Yeah I mean you are preaching to the choir there. I picked up a used 3090 because rocm on the 7900 was in such a poor state.
That being said, much of what you describe is just software obstinacy. AMD (for example) has had hardware encoding since early 2012, with the 7970. Intel quicksync has long been a standard on laptops. It’s just a few stupid propriety bits that never bothered to support it.
CUDA is indeed extremely entrenched in some areas, like anything involving PyTorch or Blender’s engines. But there’s no reason (say) Plex shouldn’t support AMD, or older editing programs that use OpenGL anyway.
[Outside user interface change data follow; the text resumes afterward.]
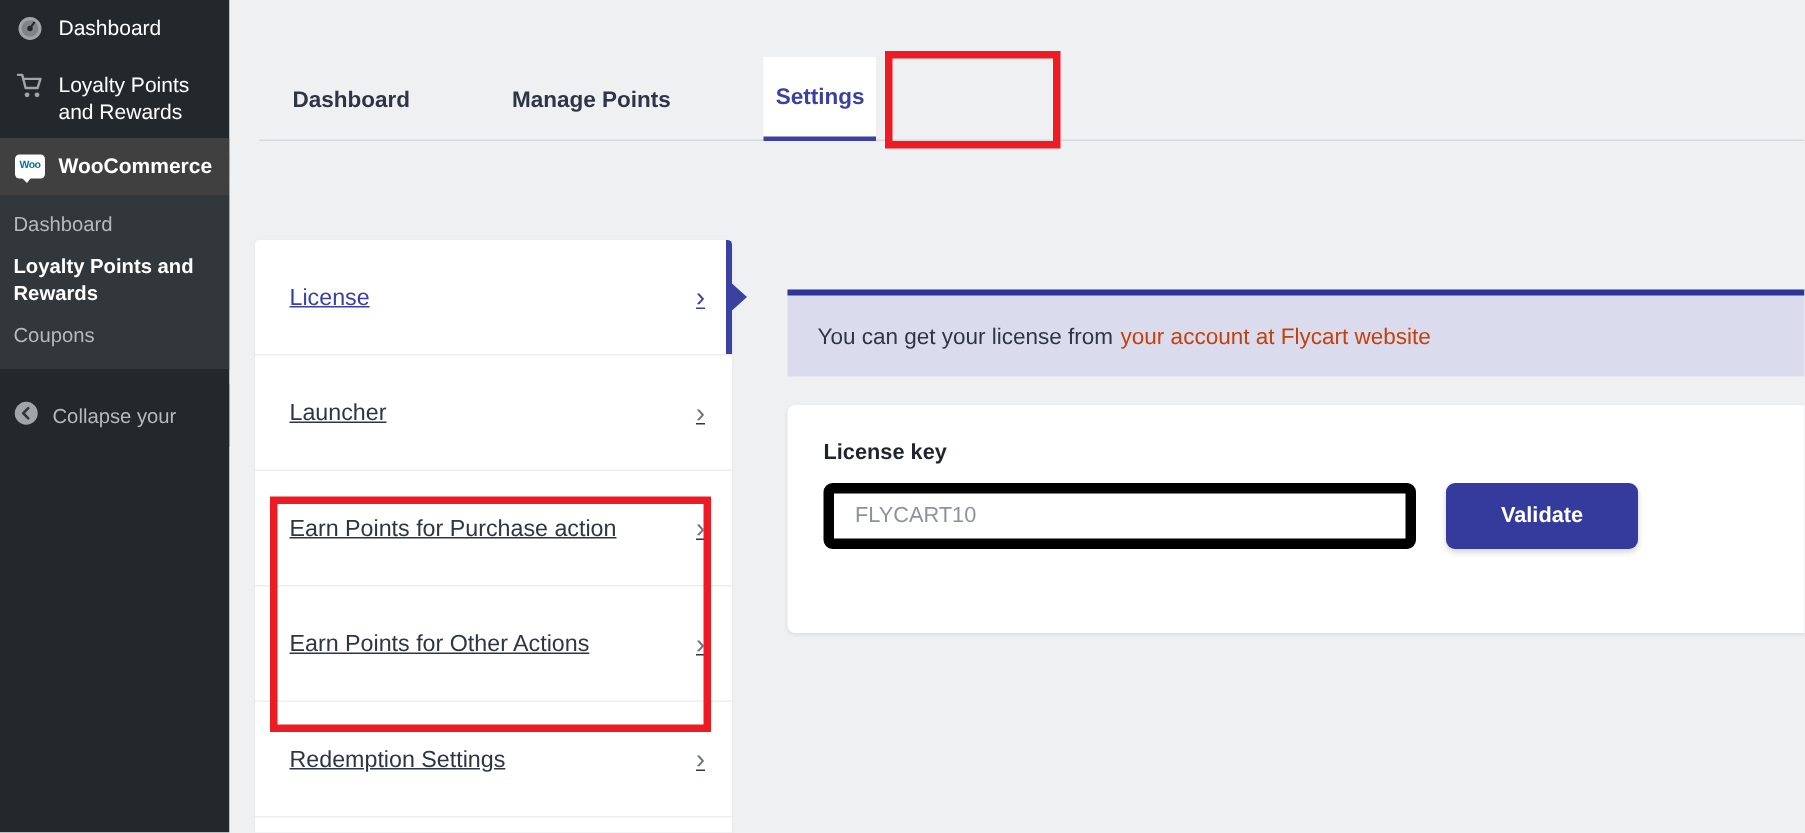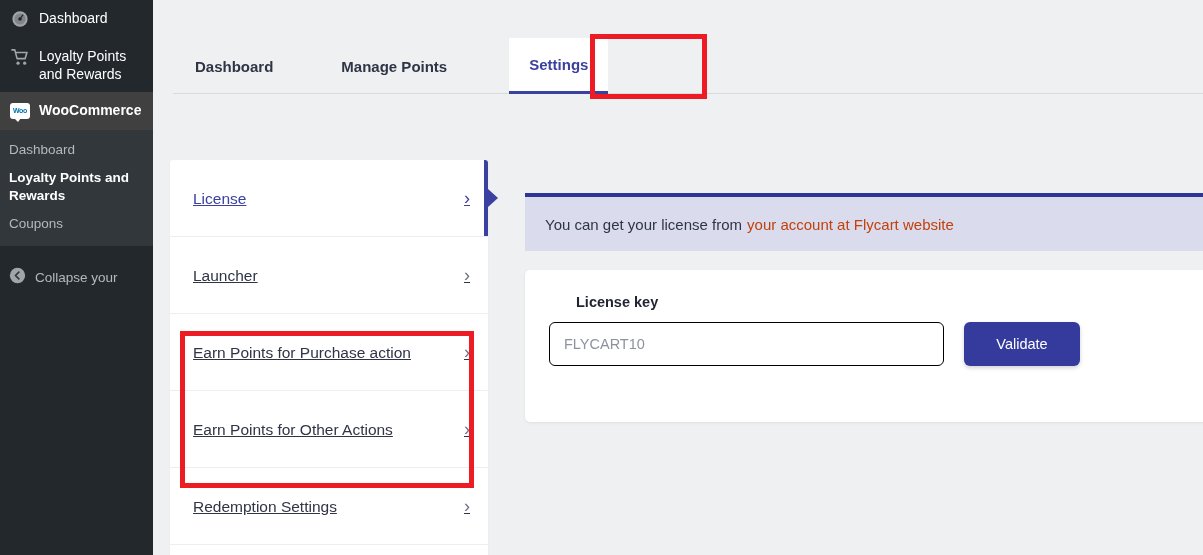--- a/index.html
+++ b/index.html
@@ -99,7 +99,7 @@
     margin-left: 62px;
     background: #ffffff;
     color: #3b41a0;
-    padding: 0 20px;
+    padding: 0 8px;
     border-bottom: 3px solid #3b41a0;
     position: relative;
   }

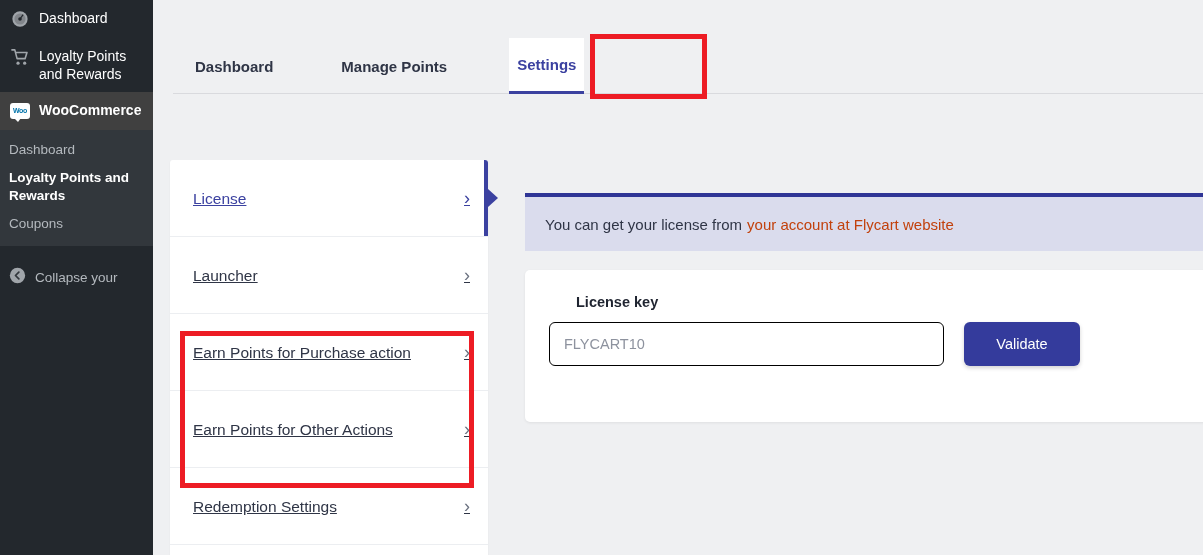--- a/index.html
+++ b/index.html
@@ -174,7 +174,6 @@
   .field-label {
     font-size: 14.5px; font-weight: 700; color: #1f2430;
     margin-bottom: 12px;
-    margin-left: 27px;
   }
   .field-row { display: flex; align-items: center; }
   .lic-input {

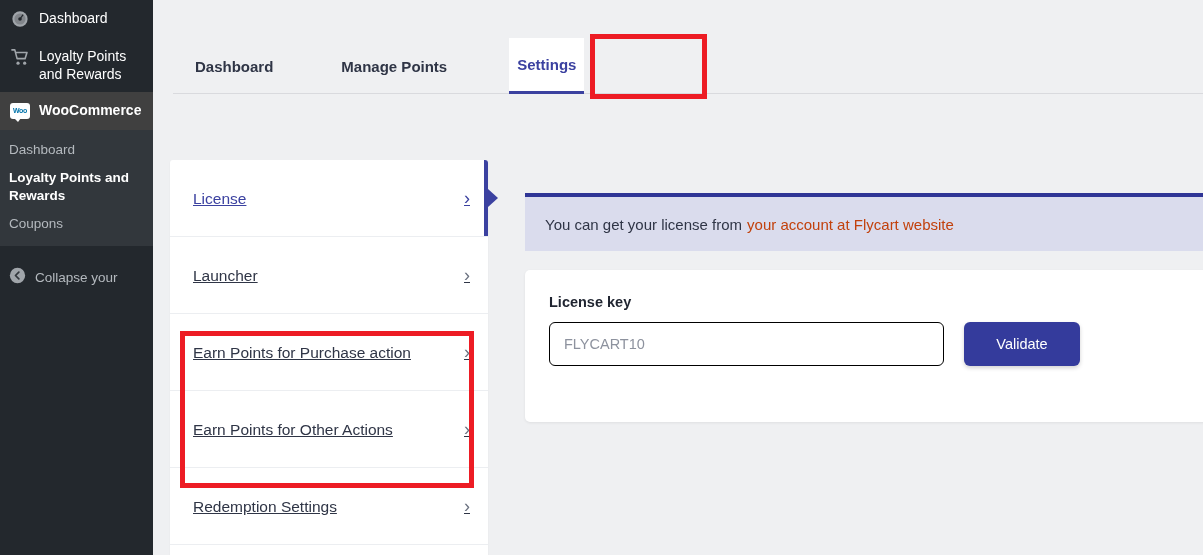--- a/index.html
+++ b/index.html
@@ -178,7 +178,7 @@
   .field-row { display: flex; align-items: center; }
   .lic-input {
     width: 395px; height: 44px;
-    border: 1px solid #000000;
+    border: 7px solid #000000;
     border-radius: 6px;
     padding: 0 14px;
     font-size: 14.5px;

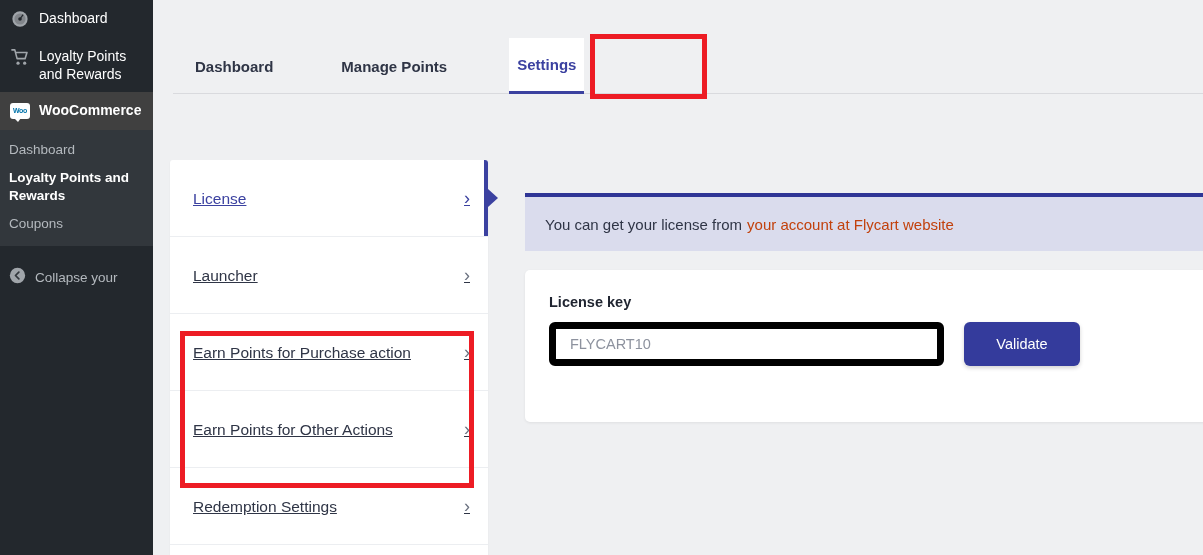--- a/index.html
+++ b/index.html
@@ -190,11 +190,11 @@
   .lic-input::placeholder { color: #8d929e; }
   .validate-btn {
     margin-left: 20px;
-    width: 116px; height: 44px;
+    width: 128px; height: 44px;
     background: #343b9c;
     color: #ffffff;
     border: none; border-radius: 6px;
-    font-size: 14.5px; font-weight: 400;
+    font-size: 14.5px; font-weight: 700;
     font-family: "Liberation Sans", sans-serif;
     cursor: pointer;
     box-shadow: 0 2px 4px rgba(0,0,0,0.18);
Yes, the software will get there long before many people’s hearts and minds. As you said already is in many cases. The inertia Nvidia got by being early is why they’re so dominant now. But I think Nvidia’s focus on crypto and now data center AI is set to hurt them long term. Only time will tell, and they’re technically swimming in it ATM. But I’m getting out now.
CUDA is actually pretty cool, especially in the early days when there was nothing like it. And Intel/AMD attempts at alternatives have been as mixed as their corporate dysfunction.
And Nvidia has long has a focus on other spaces, like VR, AR, dataset generation, robotics, “virtual worlds” and such. If every single LLM thing disappeared overnight in a puff of smoke, they’d be fine; a lot of their efforts would transition to other spaces.
Not that I’m an apologist for them being total jerks, but I don’t want to act like CUDA isn’t useful, either.